We don't have to reinvent the wheel here within new, smart and future mobility.
Let's start with applying a simple process of identifying the core challenge, looking at the possibilities and then finding the solutions. While it sounds simple, let's not complicate the task at hand here. The solutions are maybe closer than what we think.
Do we start with new vehicles? Or is it to perhaps impose a 15km radius city, perhaps the eVTOL air taxis, or cable carts, more EVs, and bikes and bike lanes, electric scooters, electric ferries.... perhaps all of these.... there will be many options.
Let's consider what we have to work with for the near future (12-36 months) before we get too carried away with 2040+ flying cars.
What we know is that 75% of the worlds large cities are built on ports and harbours, so can we perhaps better unlock transportation here to look at the mobility solutions? City port to port, city harbour to harbour... direct, efficient, decongesting highways, eliminating massive costs of building new roads and rail... why not?
Is there ever a case for the old school seaplane that has been used for the past 80 years, to unlock the future of mobility then let's look at the harbours and ports. And perhaps other eSTOL, hydroplanes, amphibious planes, that can take off from a regional hub and land in city/ urban harbour ports. Now you can't get too much closer than door to door than this.
Especially considering the infrastructure costs associated with eVTOL, and the challenge of who will pay. Well right before us in broad daylight we already have untapped possibilities.
In Norway where we at Elire MG are located in the capital Oslo, for example, we have the three largest cities (and most others) built along the coast - Oslo, Bergen, Stavanger. Norway also has 48 airports, many decommissioned that with the right new mobility ecosystem established and explored, could gear these as new mobility hubs and a perfect network. Along with the harbours and ports we could in fact unlock a better way of moving around the country, while de-urbanising.
To look at what is next in the short term for future mobility, Elire MG is planning to deliver several programs in Norway for 2021/22 with strategic partners that will, for example, research economic impacts, safety considerations and test open autonomous digital ecosystems from several regional/ urban locations. Lets in short apply this to a case for the role of electric aviation.
In order to build an advanced ecosystem for future mobility, one must establish what does a new mobility ecosystem look like in each country, with different conditions, different cultures, economies and considerations. How to build these and test it for practical use.
Dean Donovan, aerospace contributor at Forbes.com recently writes a fitting piece regarding just this from his perspective more in the USA where congestion and mobility have been changed forever. I had to quote and share:
'As electric aviation rises, our society will build on a long history of urban development to break the historical suburban paradigm and create a new kind of clustered regional development that reduces housing costs while increasing regional social cohesion.'
Work could change materially with workplaces looking more like meeting hubs for people that gather from a larger region than a traditional office. These sorts of changes could make work relationships and social relationships more regional further driving aviation demand. As the flywheel starts to spin, people will start to spread out. Developers will build new style offices meant to permit in-person meetings close to tertiary airports making longer distance commutes easier.
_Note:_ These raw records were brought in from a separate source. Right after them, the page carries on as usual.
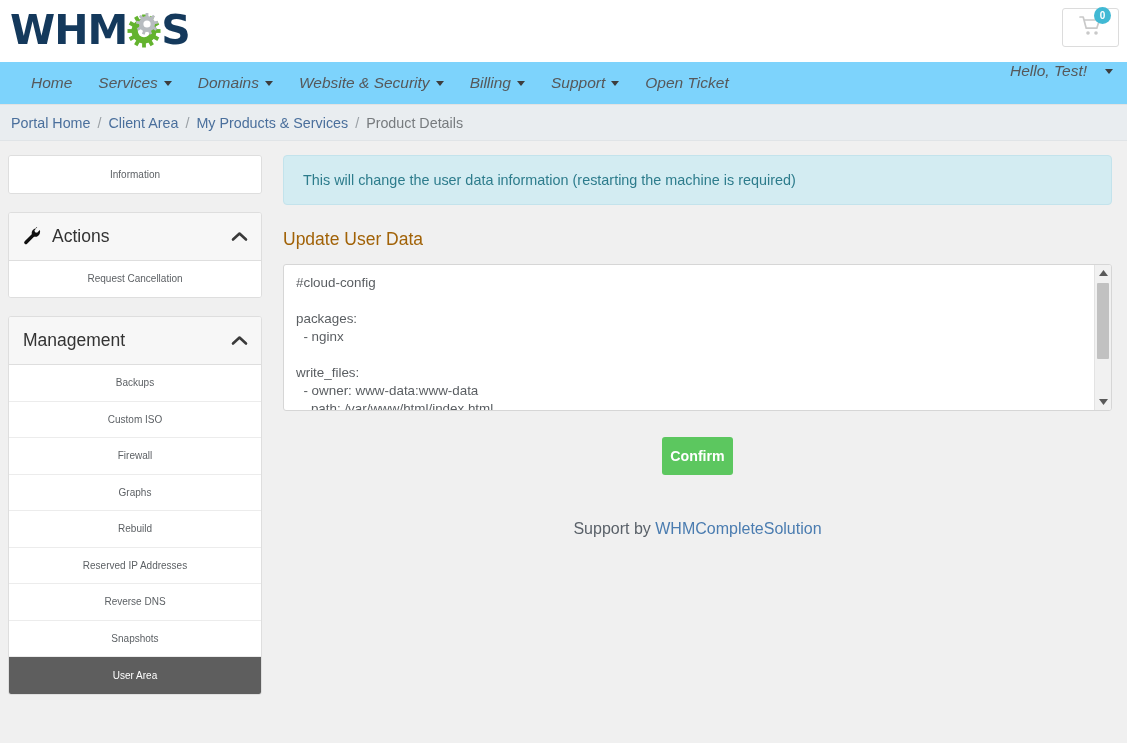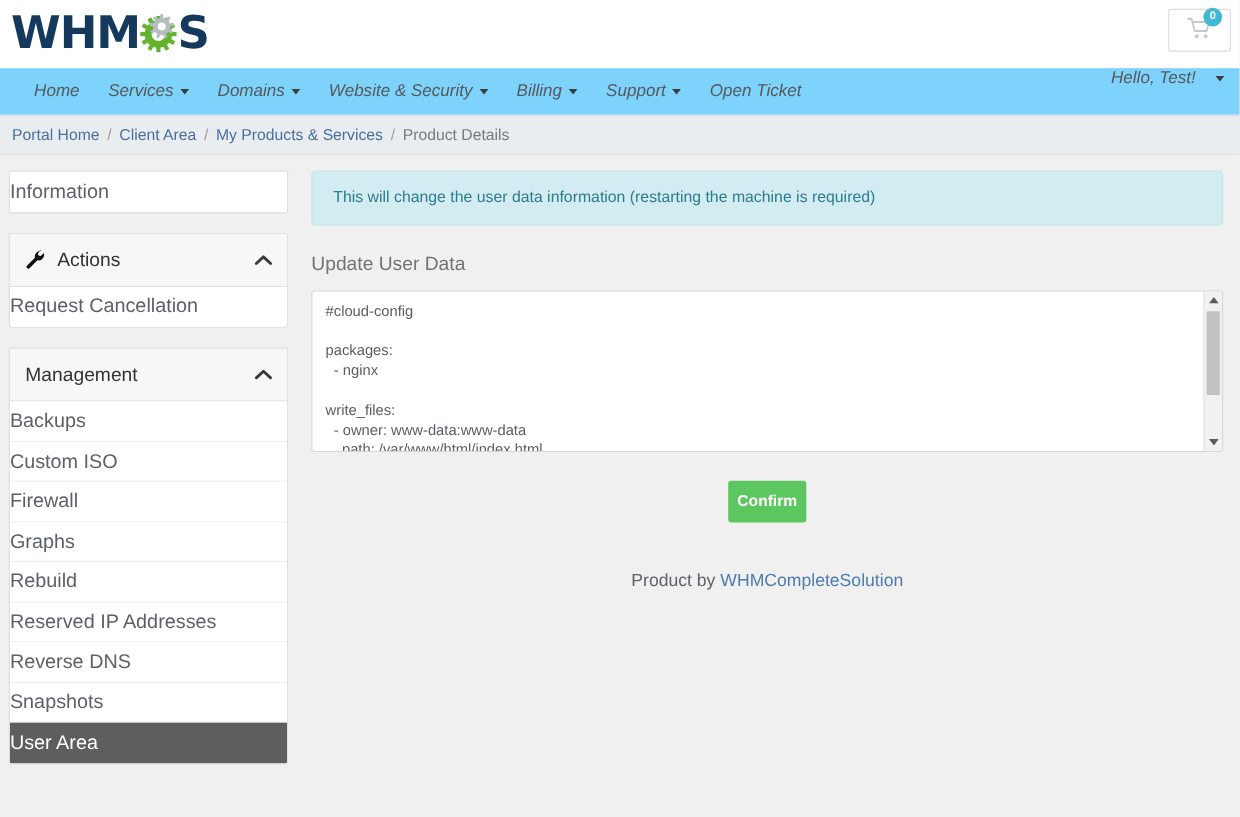--- a/index.html
+++ b/index.html
@@ -204,11 +204,12 @@
     height: 36.5px;
     display: flex;
     align-items: center;
-    font-size: 18px;
+    font-size: 10px;
     color: #5d6165;
     border-bottom: 1px solid #ececec;
     cursor: pointer;
     background: #fff;
+    justify-content: center;
   }
   .panel-item:last-child { border-bottom: none; }
   .panel-item.active {

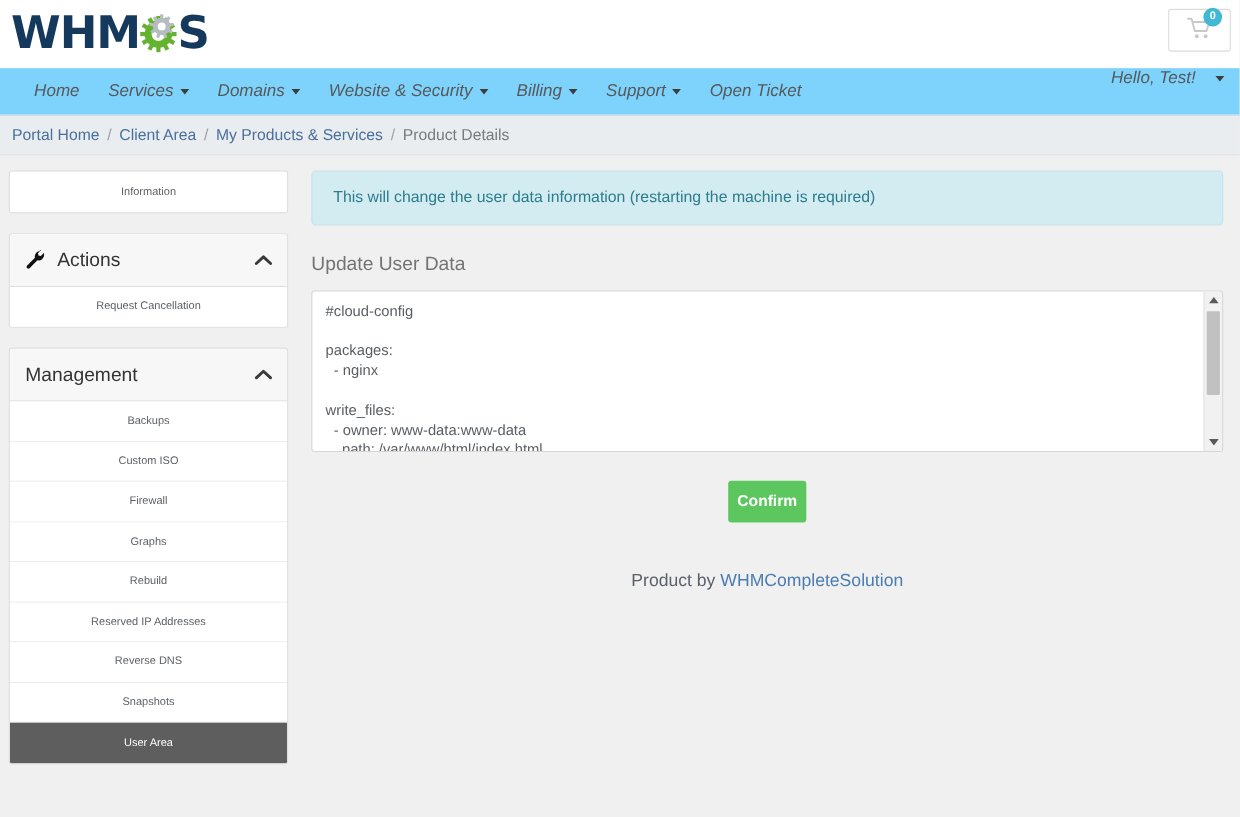--- a/index.html
+++ b/index.html
@@ -229,7 +229,7 @@
   }
   .section-title {
     font-size: 17.5px;
-    color: #737373;
+    color: #a16207;
     margin-bottom: 14px;
     font-weight: 400;
   }

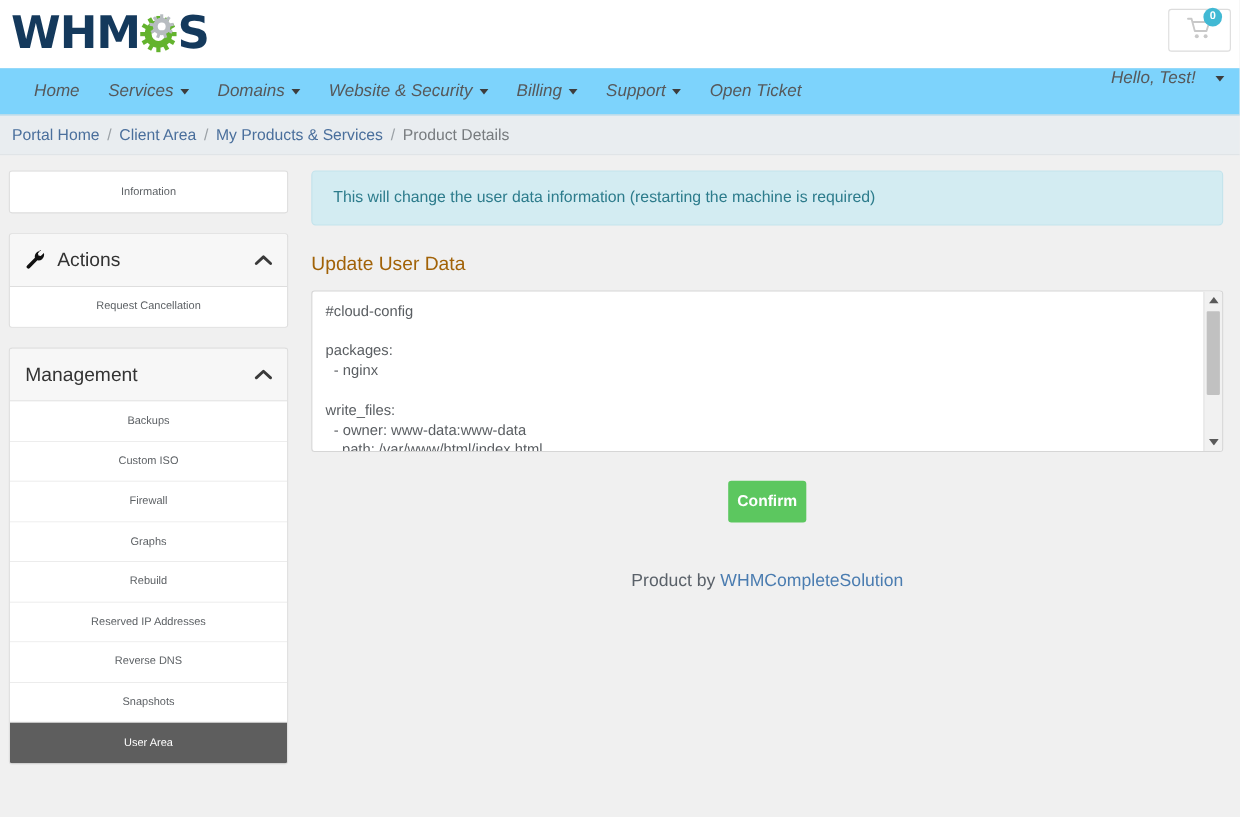--- a/index.html
+++ b/index.html
@@ -528,7 +528,7 @@
     </div>
 
     <div class="powered">
-      <span>Product by </span><a>WHMCompleteSolution</a>
+      <span>Support by </span><a>WHMCompleteSolution</a>
     </div>
 
   </div>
With the large startup regional air mobility industrial players including Volocopter, Lilium spending hundreds of millions of euros on their vehicles, are now racing to create their own advanced ecosystem, realising their vehicles with their advanced technologies fail to fit into the current ecosystem, nor into cities, communities and societies. The signs are clear - without the ecosystem, and testing in this type of ecosystem, the vehicles fail to provide the solution and therefore fail to be an economic option.
Dean also shares more insight into what he foresees happening as a result;
'Fixed-wing commuter service will create a new kind of regional carrier, with the scale to drive increased operating efficiency. These airlines will build operations around tertiary airports 50-150 miles from the major urban centres with high frequencies and upgraded terminal facilities. In a kind of reverse hubbing scenario, they will build scale in each regional tertiary airport by running routes to multiple airports in the urban centre. They will fly smaller aircraft with high operational tempo and asset utilization and focus on low-cost operations because they will focus on serving people spending their own money to get to work.
Fixed-wing aviation and should increasingly reflect the impressive safety record of commercial aviation. So, for the air commuter, the chances of delay and unpredictability should decline and safety should improve — a significant advantage of flying vs. driving.
Once deployed at scale, this type of commuting model will lead to regional clustering of smaller cities connected by air to the urban centres and greater regional integration rather than the more contiguous development based on highway systems that we see today.